Parole come le briciole di Pollicino, come lo Specchio delle Brame trovato da Harry Potter, come il Supercalifragilistichespiralidoso di Mary Poppins o come la polverina magica di Trilly. Parole, cioè, capaci di non farci perdere la strada di casa e ritrovar noi stessi, di mostrarci i ricordi e di farci immaginare il futuro, di modificare il contesto che ci circonda e di renderci leggeri e capaci di guardare le situazioni da un altro punto di vista.
Vedi, Chiara, le parole sono di tutti, quello che può fare uno scrittore è metterle insieme, dar loro una forma e prestarle sapendo che, prima o poi, gli torneranno indietro.
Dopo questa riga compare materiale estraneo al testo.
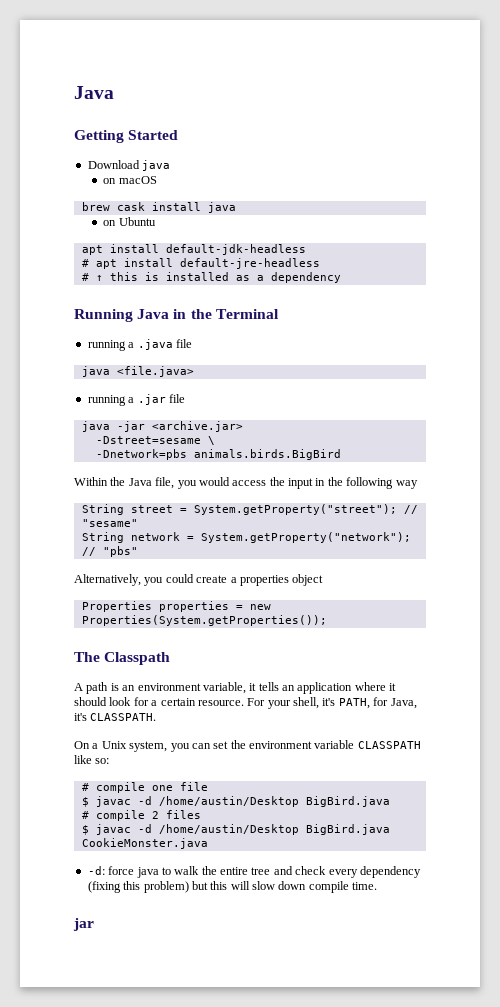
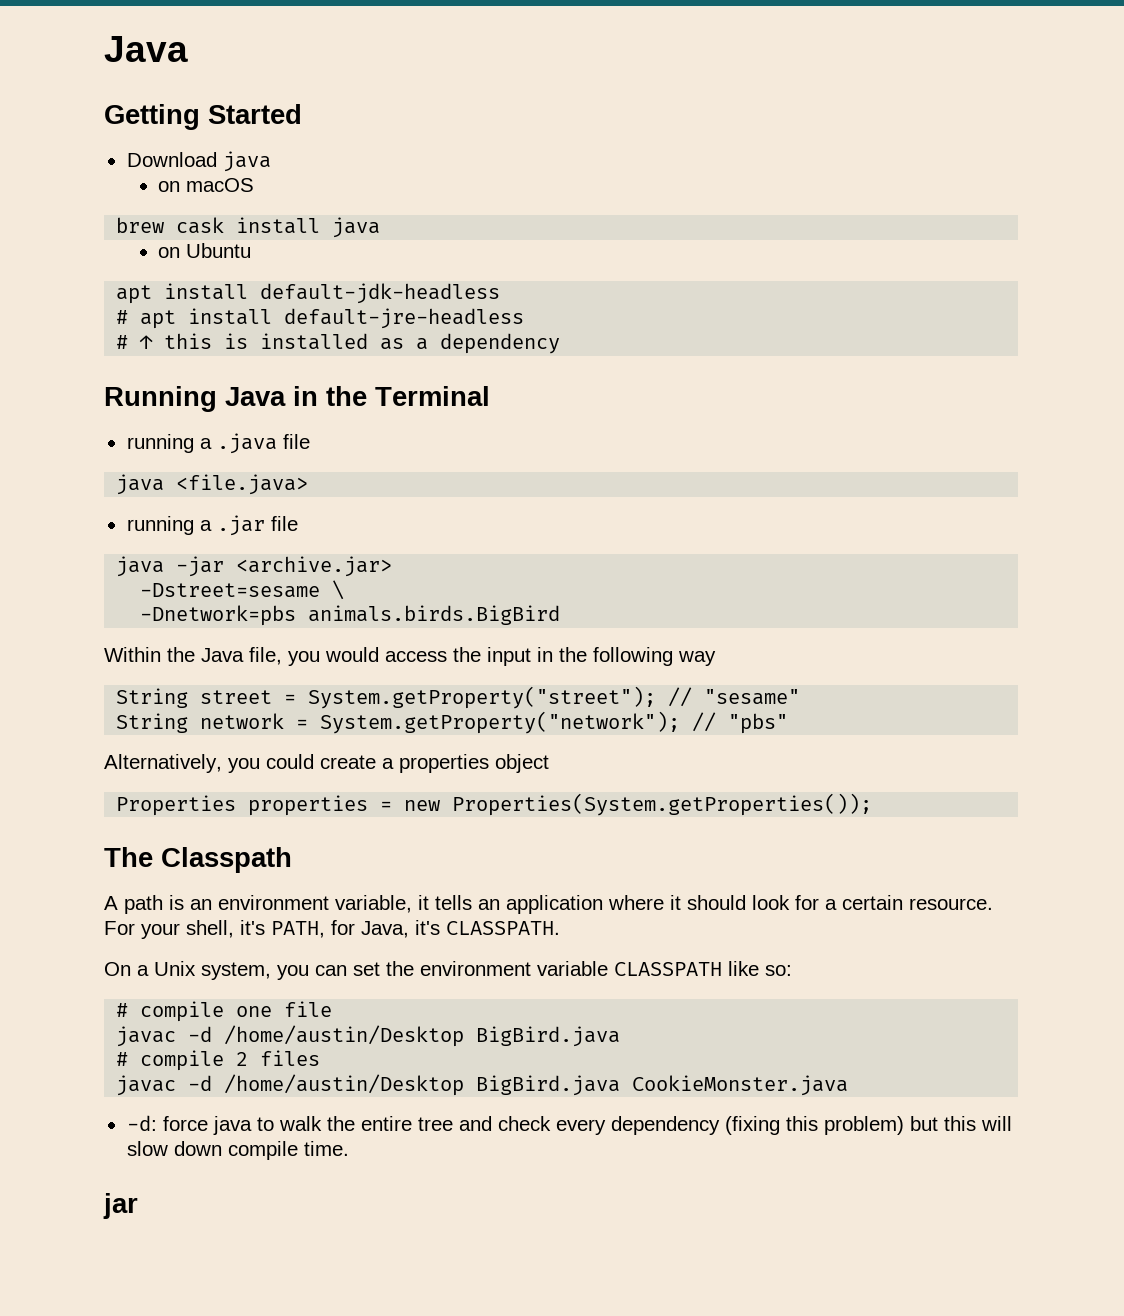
  # compile one file
- $ javac -d /home/austin/Desktop BigBird.java
+ javac -d /home/austin/Desktop BigBird.java
- $ javac -d /home/austin/Desktop BigBird.java CookieMonster.java
+ javac -d /home/austin/Desktop BigBird.java CookieMonster.java

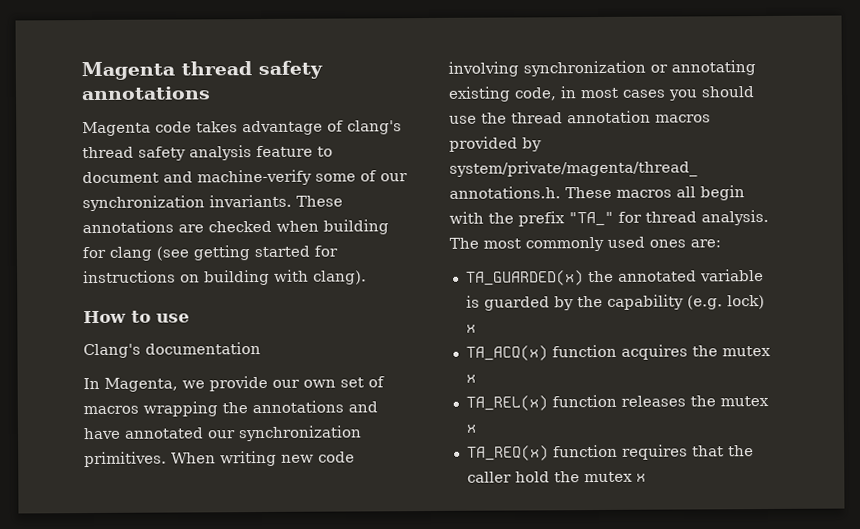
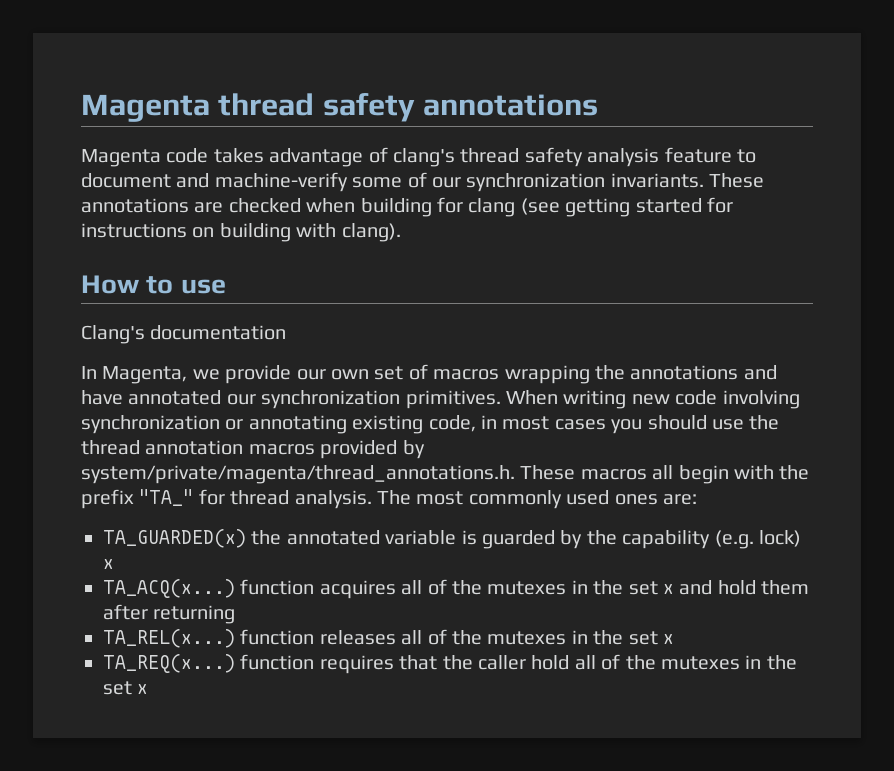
- TA_ACQ(x) function acquires the mutex x
- TA_REL(x) function releases the mutex x
- TA_REQ(x) function requires that the caller hold the mutex x
+ TA_ACQ(x...) function acquires all of the mutexes in the set x and hold them after returning
+ TA_REL(x...) function releases all of the mutexes in the set x
+ TA_REQ(x...) function requires that the caller hold all of the mutexes in the set x

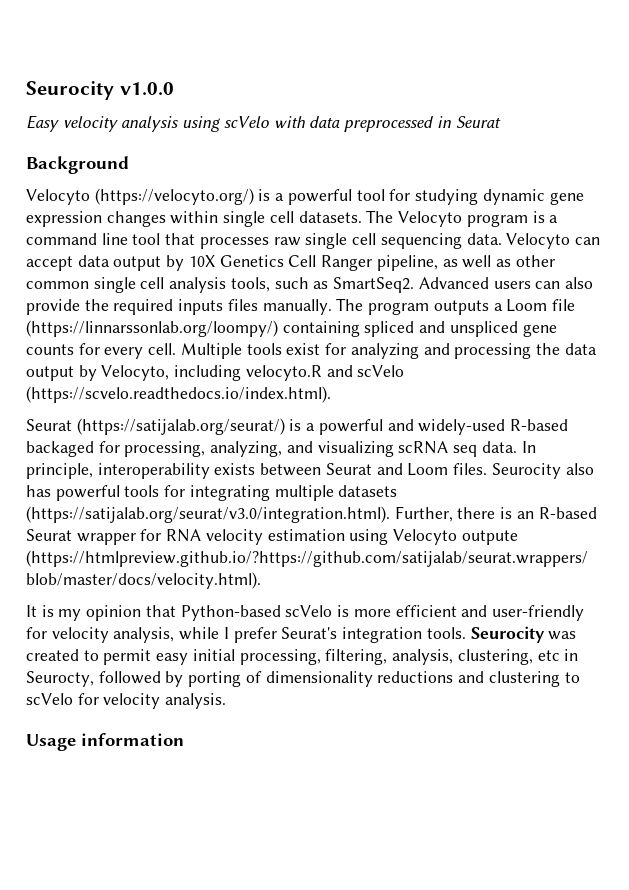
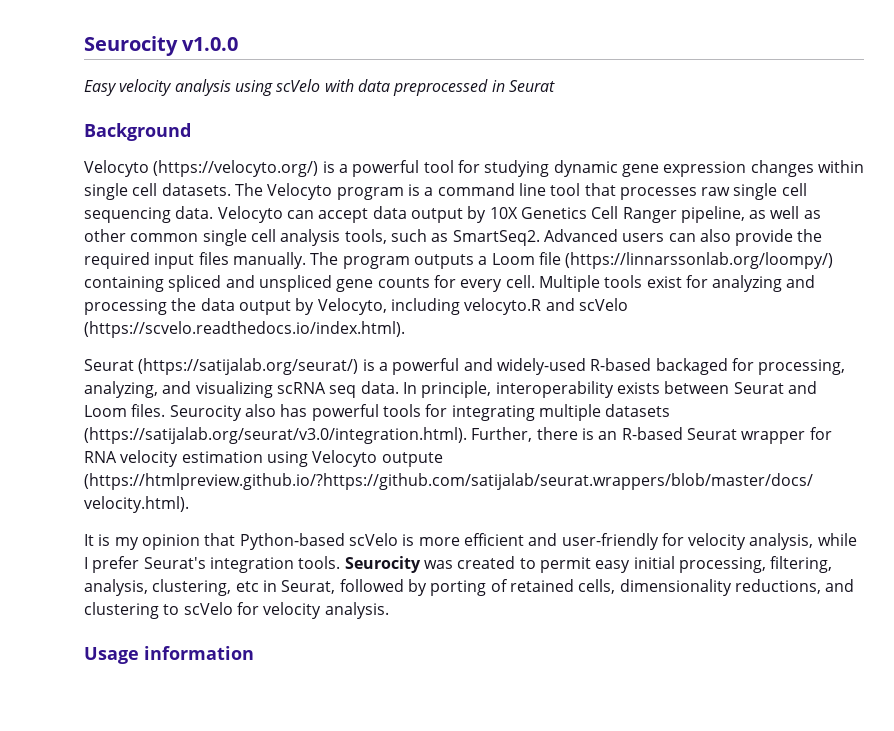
- Advanced users can also provide the required inputs files manually.
+ Advanced users can also provide the required input files manually.
- Seurocity was created to permit easy initial processing, filtering, analysis, clustering, etc in Seurocty, followed by porting of dimensionality reductions and clustering to scVelo for velocity analysis.
+ Seurocity was created to permit easy initial processing, filtering, analysis, clustering, etc in Seurat, followed by porting of retained cells, dimensionality reductions, and clustering to scVelo for velocity analysis.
Per questo, ti auguro di essere generosa: sia con le parole che con i gesti. Perché le uniche cose che possediamo davvero sono quello che abbiamo condiviso con gli altri.
Spero di essere riuscito a rispondere alla tua domanda.
Di certo il bambino che ero ti ringrazia perché almeno lui, adesso, ha le idee un po’ più chiare.